IS Car Bombs Kill at Least 32 in Southern Iraq

BAGHDAD (Reuters) -
An Iraqi policeman walks past the site of a car bomb attack in Samawa, south of Baghdad, May 1, 2016. REUTERS/Alaa Al-Marjani
An Iraqi policeman walks past the site of a car bomb attack in Samawa, south of Baghdad, Sunday. (Reuters/Alaa Al-Marjani)

The death toll from two car bombs claimed by Islamic State in the southern Iraqi city of Samawa on Sunday rose to 32 and is expected to keep rising, police and medical sources said.
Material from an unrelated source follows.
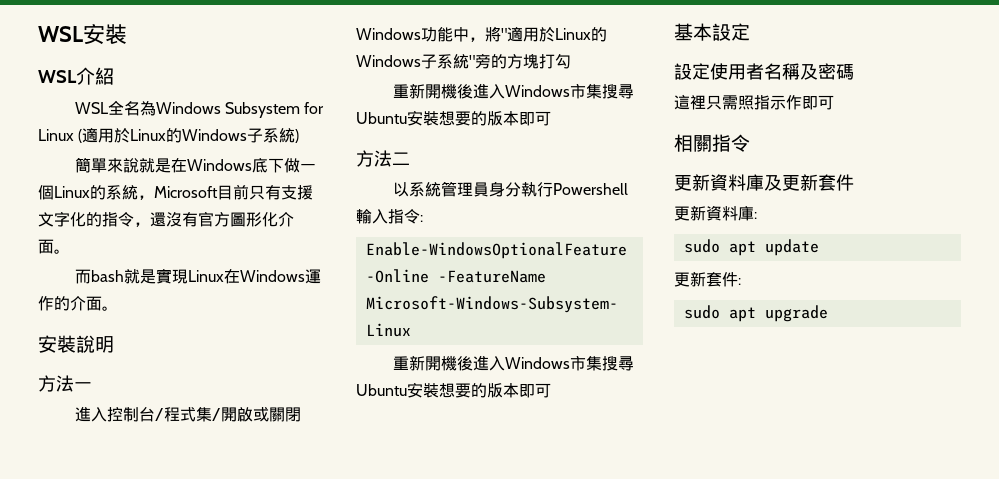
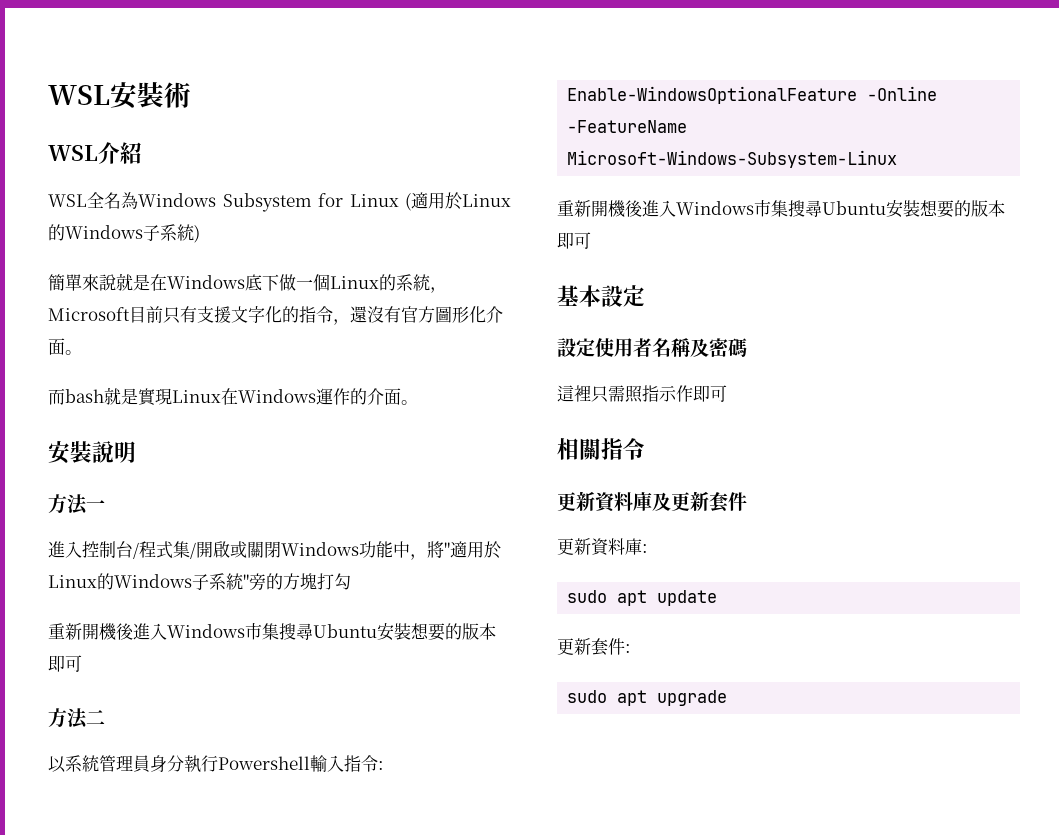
- WSL安裝
+ WSL安裝術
At least 75 people were wounded in the blasts, which hit a local government building and a nearby bus station, the sources said.

Unverified online photographs showed a large plume of smoke rising above the buildings as well as burnt out cars and bodies on the ground, including the corpses of several children, at the site of one of the blasts. Police and firefighters carried victims on stretchers and in their arms.

Islamic State holds positions mostly in Sunni areas of the country’s north and west, far from the mainly Shiite southern provinces where Samawa is located. Such attacks are relatively rare.

The rise of the ultra-hardline Sunni terrorists has exacerbated Iraq’s sectarian conflict (mostly between Shiites and Sunnis) which reignited after the 2003 U.S.-led invasion that toppled Saddam Hussein.

The quota-based governing system put in place by the United States at the time is currently being challenged by hundreds of protesters who camped out overnight in Baghdad’s heavily fortified Green Zone after storming the parliament building.